▸ WHAT IS REQUIRED:
Your job is to return the whole listing unchanged while skipping its images.

▸ INPUT:
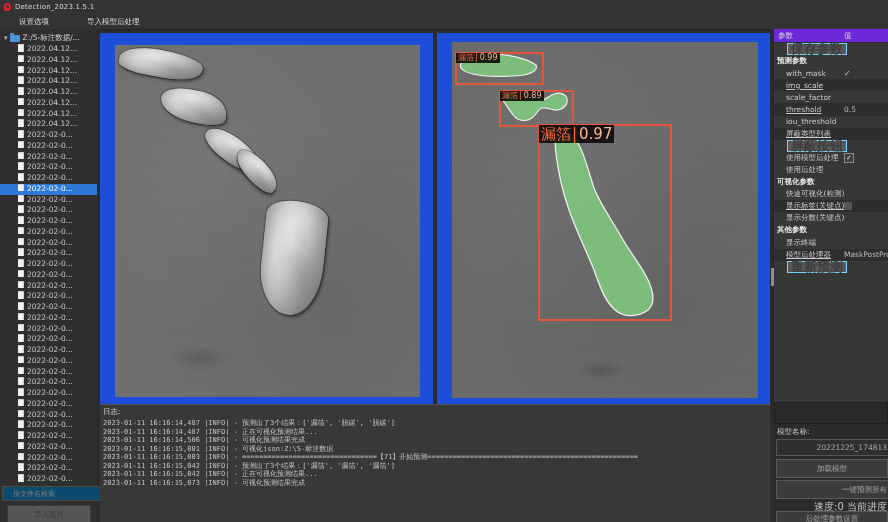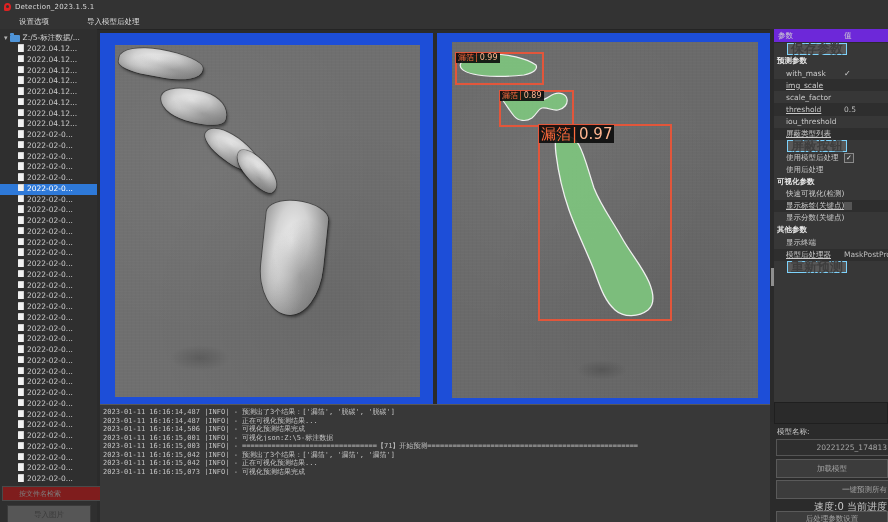--- a/index.html
+++ b/index.html
@@ -17,22 +17,22 @@
   
   .leftcol{position:absolute;left:0;top:29px;width:97px;height:493px;background:#2f2f2f;}
   .tree{position:absolute;left:0;top:3px;width:97px;height:452px;overflow:hidden;}
   .tree-root{display:flex;align-items:center;height:12px;padding-left:4px;font-size:7.5px;color:#d5d5d5;white-space:nowrap;}
   .caret{color:#b5b5b5;font-size:7px;margin-right:2px;line-height:1;}
   .folder-icon{width:10px;height:7px;background:#4f94d8;border-radius:1px;position:relative;margin-right:3px;flex:none;}
   .folder-icon::before{content:"";position:absolute;top:-2px;left:0;width:4px;height:2px;background:#4f94d8;border-radius:1px 1px 0 0;}
   .tree-item{display:flex;height:10.75px;padding-left:18px;font-size:7.5px;color:#c9c9c9;white-space:nowrap;}
   .tree-item.selected{background:#2e79d8;color:#fff;}
   .file-icon{width:6px;height:7.5px;background:#f1f1f1;border-radius:.5px;margin-right:3px;flex:none;box-shadow:inset -1px 1px 0 rgba(0,0,0,.12);}
-  .search{position:absolute;left:2px;top:457px;width:88px;height:13px;background:#7f1d1d;border:1px solid #4a4a4a;
-          color:#c5c5c5;font-size:7px;font-family:inherit;padding:0 16px;outline:none;}
+  .search{position:absolute;left:2px;top:457px;width:88px;height:13px;background:#0c4a6e;border:1px solid #4a4a4a;
+          color:#c5c5c5;font-size:7px;font-family:inherit;padding:0 10px;outline:none;}
   .search::placeholder{color:#7e7e7e;}
   .btn-import{position:absolute;left:7px;top:476px;width:82px;height:18px;background:#565656;border:1px solid #3a3a3a;
           color:#3b3b3b;font-size:7.5px;display:flex;align-items:center;justify-content:center;}
 
   
   .panel{position:absolute;top:33px;width:333px;height:377px;background:#1d4ed8;}
   .panel-left{left:100px;} .panel-right{left:437px;}
   .grayimg{position:absolute;overflow:hidden;
     background:#6f6f6f;
     background-image:radial-gradient(circle at 30% 35%,rgba(255,255,255,.04),transparent 55%),
@@ -371,20 +371,21 @@
       </div>
       <div class="det-label lbl-big" style="left:87px;top:83px;">
         <span class="lbl-name">漏箔</span>
           <span class="lbl-sep">|</span>
           <span class="lbl-score">0.97</span>
       </div>
     </div>
   </div>
 
   <div class="log">
+    <div class="log-title">日志:</div>
     <div>
 
 
         <div class="log-line">2023-01-11 16:16:14,487 |INFO| - 预测出了3个结果：['漏箔', '脱碳', '脱碳']</div>
 
         <div class="log-line">2023-01-11 16:16:14,487 |INFO| - 正在可视化预测结果...</div>
 
         <div class="log-line">2023-01-11 16:16:14,506 |INFO| - 可视化预测结果完成</div>
 
         <div class="log-line">2023-01-11 16:16:15,001 |INFO| - 可视化json:Z:\5-标注数据</div>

▸ TASK RESPONSE:
--- a/index.html
+++ b/index.html
@@ -17,22 +17,22 @@
   
   .leftcol{position:absolute;left:0;top:29px;width:97px;height:493px;background:#2f2f2f;}
   .tree{position:absolute;left:0;top:3px;width:97px;height:452px;overflow:hidden;}
   .tree-root{display:flex;align-items:center;height:12px;padding-left:4px;font-size:7.5px;color:#d5d5d5;white-space:nowrap;}
   .caret{color:#b5b5b5;font-size:7px;margin-right:2px;line-height:1;}
   .folder-icon{width:10px;height:7px;background:#4f94d8;border-radius:1px;position:relative;margin-right:3px;flex:none;}
   .folder-icon::before{content:"";position:absolute;top:-2px;left:0;width:4px;height:2px;background:#4f94d8;border-radius:1px 1px 0 0;}
   .tree-item{display:flex;height:10.75px;padding-left:18px;font-size:7.5px;color:#c9c9c9;white-space:nowrap;}
   .tree-item.selected{background:#2e79d8;color:#fff;}
   .file-icon{width:6px;height:7.5px;background:#f1f1f1;border-radius:.5px;margin-right:3px;flex:none;box-shadow:inset -1px 1px 0 rgba(0,0,0,.12);}
-  .search{position:absolute;left:2px;top:457px;width:88px;height:13px;background:#7f1d1d;border:1px solid #4a4a4a;
-          color:#c5c5c5;font-size:7px;font-family:inherit;padding:0 16px;outline:none;}
+  .search{position:absolute;left:2px;top:457px;width:88px;height:13px;background:#0c4a6e;border:1px solid #4a4a4a;
+          color:#c5c5c5;font-size:7px;font-family:inherit;padding:0 10px;outline:none;}
   .search::placeholder{color:#7e7e7e;}
   .btn-import{position:absolute;left:7px;top:476px;width:82px;height:18px;background:#565656;border:1px solid #3a3a3a;
           color:#3b3b3b;font-size:7.5px;display:flex;align-items:center;justify-content:center;}
 
   
   .panel{position:absolute;top:33px;width:333px;height:377px;background:#1d4ed8;}
   .panel-left{left:100px;} .panel-right{left:437px;}
   .grayimg{position:absolute;overflow:hidden;
     background:#6f6f6f;
     background-image:radial-gradient(circle at 30% 35%,rgba(255,255,255,.04),transparent 55%),
@@ -371,20 +371,21 @@
       </div>
       <div class="det-label lbl-big" style="left:87px;top:83px;">
         <span class="lbl-name">漏箔</span>
           <span class="lbl-sep">|</span>
           <span class="lbl-score">0.97</span>
       </div>
     </div>
   </div>
 
   <div class="log">
+    <div class="log-title">日志:</div>
     <div>
 
 
         <div class="log-line">2023-01-11 16:16:14,487 |INFO| - 预测出了3个结果：['漏箔', '脱碳', '脱碳']</div>
 
         <div class="log-line">2023-01-11 16:16:14,487 |INFO| - 正在可视化预测结果...</div>
 
         <div class="log-line">2023-01-11 16:16:14,506 |INFO| - 可视化预测结果完成</div>
 
         <div class="log-line">2023-01-11 16:16:15,001 |INFO| - 可视化json:Z:\5-标注数据</div>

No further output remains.